**Directions:**
Using only the records, tally the lines with "Liberation" in them and state that total by itself.

== Provided records

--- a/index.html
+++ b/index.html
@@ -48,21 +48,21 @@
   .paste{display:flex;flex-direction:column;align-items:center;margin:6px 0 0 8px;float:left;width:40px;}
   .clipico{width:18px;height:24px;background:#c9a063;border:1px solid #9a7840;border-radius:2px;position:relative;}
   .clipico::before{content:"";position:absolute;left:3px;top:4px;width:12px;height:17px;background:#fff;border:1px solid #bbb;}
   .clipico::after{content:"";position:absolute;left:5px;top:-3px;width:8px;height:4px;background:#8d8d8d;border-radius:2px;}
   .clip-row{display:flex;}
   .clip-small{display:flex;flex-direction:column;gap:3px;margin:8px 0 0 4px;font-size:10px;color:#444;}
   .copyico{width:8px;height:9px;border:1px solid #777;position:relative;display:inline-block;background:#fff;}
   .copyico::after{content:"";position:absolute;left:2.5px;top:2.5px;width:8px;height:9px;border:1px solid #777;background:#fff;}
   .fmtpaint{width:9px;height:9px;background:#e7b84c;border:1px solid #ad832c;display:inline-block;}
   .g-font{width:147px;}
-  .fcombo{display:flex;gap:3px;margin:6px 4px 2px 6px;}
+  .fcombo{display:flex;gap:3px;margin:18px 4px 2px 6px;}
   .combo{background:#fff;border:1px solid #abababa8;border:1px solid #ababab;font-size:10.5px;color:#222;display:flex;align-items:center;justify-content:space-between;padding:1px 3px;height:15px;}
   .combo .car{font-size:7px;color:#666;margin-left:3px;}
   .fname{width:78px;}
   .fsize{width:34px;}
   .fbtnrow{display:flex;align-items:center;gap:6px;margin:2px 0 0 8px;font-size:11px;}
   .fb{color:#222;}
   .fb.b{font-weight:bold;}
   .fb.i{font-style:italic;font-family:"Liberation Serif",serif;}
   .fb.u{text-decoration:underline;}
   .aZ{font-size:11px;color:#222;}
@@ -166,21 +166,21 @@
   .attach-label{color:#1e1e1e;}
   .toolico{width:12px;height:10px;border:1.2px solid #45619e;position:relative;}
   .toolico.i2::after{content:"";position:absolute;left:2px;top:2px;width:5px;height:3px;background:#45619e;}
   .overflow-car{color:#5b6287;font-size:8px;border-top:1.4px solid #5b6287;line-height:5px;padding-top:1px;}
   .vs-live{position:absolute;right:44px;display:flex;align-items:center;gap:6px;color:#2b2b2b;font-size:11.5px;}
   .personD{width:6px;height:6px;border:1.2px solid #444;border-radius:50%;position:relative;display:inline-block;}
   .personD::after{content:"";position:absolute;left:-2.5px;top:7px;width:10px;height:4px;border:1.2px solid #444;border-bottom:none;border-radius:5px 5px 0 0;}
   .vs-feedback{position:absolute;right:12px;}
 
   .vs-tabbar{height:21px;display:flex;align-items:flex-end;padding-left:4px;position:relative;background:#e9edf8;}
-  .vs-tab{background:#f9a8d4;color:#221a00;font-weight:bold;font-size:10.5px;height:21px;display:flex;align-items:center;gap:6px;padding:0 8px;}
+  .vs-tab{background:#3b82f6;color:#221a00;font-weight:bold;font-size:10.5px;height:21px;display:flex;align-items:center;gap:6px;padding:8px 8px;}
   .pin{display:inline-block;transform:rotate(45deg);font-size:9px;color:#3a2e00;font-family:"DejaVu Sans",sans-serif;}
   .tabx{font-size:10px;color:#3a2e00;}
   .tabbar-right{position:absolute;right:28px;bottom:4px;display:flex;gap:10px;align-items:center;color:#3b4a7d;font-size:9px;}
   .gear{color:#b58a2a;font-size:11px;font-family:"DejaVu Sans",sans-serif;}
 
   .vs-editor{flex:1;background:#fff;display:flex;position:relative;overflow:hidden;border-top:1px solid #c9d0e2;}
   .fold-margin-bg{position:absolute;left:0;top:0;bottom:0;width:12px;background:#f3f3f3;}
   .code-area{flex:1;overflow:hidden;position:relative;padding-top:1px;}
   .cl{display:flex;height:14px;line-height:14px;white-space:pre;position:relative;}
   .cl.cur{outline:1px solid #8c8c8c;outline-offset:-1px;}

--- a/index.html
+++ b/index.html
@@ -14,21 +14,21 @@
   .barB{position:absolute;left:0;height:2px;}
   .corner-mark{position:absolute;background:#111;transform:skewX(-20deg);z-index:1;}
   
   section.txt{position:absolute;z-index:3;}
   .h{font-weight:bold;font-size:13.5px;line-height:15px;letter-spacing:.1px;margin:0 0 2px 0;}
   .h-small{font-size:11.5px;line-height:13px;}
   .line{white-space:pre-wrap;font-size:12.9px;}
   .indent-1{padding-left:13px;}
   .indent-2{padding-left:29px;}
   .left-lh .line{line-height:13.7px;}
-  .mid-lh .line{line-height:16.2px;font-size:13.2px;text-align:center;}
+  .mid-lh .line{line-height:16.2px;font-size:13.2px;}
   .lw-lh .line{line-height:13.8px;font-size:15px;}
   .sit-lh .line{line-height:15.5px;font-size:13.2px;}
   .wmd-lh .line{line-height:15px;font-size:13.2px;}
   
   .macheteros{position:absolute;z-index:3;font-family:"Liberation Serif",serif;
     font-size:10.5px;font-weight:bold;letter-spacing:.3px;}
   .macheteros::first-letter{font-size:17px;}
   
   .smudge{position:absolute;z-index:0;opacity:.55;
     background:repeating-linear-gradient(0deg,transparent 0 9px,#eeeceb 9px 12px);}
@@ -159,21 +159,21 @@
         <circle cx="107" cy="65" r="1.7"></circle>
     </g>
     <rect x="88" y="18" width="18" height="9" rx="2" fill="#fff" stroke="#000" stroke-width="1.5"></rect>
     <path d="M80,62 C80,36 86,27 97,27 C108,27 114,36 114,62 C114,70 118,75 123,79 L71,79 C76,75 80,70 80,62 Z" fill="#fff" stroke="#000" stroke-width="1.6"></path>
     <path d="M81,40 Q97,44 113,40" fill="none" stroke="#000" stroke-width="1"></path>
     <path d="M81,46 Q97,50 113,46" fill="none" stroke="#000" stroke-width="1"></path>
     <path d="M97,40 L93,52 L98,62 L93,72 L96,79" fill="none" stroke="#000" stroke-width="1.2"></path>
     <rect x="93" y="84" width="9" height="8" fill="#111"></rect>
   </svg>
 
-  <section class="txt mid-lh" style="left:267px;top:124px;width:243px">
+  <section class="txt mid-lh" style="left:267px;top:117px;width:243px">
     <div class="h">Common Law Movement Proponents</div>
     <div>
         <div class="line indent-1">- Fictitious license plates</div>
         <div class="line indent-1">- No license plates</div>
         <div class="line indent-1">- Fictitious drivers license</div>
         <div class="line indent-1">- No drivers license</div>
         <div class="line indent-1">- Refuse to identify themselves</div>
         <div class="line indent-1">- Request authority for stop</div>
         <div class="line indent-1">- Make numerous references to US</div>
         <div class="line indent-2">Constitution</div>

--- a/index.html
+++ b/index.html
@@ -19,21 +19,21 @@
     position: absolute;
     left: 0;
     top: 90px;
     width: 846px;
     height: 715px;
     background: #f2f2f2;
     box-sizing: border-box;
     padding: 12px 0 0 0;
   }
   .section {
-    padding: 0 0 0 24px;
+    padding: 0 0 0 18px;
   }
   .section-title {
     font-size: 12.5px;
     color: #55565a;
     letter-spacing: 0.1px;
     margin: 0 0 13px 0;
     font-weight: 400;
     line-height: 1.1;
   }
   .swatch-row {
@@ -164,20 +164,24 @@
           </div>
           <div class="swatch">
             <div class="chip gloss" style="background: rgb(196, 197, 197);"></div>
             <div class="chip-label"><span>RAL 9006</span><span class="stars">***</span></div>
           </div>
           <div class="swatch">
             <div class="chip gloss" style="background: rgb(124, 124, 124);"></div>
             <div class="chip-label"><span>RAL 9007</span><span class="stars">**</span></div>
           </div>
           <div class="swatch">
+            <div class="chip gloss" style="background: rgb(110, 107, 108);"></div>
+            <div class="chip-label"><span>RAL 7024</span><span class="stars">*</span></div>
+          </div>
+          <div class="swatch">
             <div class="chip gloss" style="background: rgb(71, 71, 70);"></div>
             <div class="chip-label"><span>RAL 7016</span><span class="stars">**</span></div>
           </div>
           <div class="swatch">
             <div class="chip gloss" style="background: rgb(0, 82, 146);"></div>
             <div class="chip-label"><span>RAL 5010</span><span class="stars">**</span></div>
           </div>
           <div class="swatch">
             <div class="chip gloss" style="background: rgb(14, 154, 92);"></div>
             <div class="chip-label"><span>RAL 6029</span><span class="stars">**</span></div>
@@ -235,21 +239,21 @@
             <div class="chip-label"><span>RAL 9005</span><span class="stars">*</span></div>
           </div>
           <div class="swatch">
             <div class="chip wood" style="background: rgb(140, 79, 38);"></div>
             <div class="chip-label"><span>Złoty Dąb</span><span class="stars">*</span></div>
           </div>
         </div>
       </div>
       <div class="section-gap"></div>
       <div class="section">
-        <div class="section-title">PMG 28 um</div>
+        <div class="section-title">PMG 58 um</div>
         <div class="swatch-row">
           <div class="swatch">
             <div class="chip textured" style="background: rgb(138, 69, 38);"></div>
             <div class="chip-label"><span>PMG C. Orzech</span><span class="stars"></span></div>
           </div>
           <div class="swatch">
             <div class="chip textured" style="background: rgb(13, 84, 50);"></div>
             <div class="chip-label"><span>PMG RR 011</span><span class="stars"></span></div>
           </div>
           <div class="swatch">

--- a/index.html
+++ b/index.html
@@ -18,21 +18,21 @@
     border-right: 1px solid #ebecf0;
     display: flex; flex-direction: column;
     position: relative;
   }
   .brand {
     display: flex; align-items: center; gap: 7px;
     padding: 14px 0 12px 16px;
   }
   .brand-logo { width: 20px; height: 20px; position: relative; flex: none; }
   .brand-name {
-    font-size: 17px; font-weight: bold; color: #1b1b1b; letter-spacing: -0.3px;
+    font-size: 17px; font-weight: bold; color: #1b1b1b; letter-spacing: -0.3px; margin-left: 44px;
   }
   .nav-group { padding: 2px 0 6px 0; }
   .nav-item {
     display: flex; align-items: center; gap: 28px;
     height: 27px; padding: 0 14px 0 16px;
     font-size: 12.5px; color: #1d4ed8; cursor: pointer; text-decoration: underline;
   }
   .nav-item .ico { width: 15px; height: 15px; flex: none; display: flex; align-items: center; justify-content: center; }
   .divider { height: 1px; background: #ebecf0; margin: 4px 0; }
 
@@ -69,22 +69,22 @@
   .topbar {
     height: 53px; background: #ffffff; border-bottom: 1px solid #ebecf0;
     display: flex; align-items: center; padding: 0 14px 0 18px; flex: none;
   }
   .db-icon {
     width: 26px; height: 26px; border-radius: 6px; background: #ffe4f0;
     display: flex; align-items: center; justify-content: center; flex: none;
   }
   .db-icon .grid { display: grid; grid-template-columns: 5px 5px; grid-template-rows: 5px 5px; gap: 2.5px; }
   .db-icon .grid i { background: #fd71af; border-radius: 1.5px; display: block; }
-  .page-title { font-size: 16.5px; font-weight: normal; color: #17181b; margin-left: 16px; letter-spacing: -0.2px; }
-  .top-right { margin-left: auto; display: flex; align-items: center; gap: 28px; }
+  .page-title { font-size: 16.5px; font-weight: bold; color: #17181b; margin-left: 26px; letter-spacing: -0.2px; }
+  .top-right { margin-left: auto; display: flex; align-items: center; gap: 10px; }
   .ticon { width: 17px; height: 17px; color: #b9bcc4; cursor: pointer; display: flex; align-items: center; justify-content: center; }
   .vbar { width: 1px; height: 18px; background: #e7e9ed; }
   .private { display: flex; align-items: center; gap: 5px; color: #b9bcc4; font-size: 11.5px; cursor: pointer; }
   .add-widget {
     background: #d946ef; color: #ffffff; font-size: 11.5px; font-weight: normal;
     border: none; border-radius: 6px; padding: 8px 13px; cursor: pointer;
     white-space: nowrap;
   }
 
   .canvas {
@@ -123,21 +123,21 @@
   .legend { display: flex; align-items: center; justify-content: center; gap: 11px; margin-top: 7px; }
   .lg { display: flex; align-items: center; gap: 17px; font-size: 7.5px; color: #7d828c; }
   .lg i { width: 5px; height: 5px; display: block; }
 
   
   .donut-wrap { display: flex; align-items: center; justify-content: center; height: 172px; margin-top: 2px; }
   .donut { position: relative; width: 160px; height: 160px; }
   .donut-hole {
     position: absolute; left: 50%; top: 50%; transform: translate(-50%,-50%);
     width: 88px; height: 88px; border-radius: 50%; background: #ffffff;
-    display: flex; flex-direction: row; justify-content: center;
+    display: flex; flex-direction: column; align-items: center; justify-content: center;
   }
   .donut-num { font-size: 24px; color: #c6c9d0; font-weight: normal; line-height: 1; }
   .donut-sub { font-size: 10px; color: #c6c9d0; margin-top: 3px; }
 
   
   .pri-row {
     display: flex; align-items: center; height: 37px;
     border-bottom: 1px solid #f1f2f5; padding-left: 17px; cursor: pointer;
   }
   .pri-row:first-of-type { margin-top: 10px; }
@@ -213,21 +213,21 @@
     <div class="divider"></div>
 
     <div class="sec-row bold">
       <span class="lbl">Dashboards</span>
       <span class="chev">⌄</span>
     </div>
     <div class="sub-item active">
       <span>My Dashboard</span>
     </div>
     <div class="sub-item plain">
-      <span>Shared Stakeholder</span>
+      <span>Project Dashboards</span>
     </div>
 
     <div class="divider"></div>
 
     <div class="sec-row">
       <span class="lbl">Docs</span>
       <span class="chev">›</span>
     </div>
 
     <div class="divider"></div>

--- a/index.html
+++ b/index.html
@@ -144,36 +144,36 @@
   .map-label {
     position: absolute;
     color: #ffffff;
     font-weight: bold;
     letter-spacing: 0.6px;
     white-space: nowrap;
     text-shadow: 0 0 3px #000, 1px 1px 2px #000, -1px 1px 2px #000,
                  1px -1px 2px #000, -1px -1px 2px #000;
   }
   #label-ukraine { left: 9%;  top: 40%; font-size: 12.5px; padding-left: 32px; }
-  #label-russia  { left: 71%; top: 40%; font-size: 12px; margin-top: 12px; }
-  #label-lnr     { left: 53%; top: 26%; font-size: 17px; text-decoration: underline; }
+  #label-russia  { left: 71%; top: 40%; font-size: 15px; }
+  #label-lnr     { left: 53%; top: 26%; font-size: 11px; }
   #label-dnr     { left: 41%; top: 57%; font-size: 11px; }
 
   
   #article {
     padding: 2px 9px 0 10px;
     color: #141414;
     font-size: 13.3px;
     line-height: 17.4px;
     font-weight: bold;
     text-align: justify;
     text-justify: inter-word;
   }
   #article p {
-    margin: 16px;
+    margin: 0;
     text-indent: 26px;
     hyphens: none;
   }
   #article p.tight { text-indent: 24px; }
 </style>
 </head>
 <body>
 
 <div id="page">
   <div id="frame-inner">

====

**Response area:**
2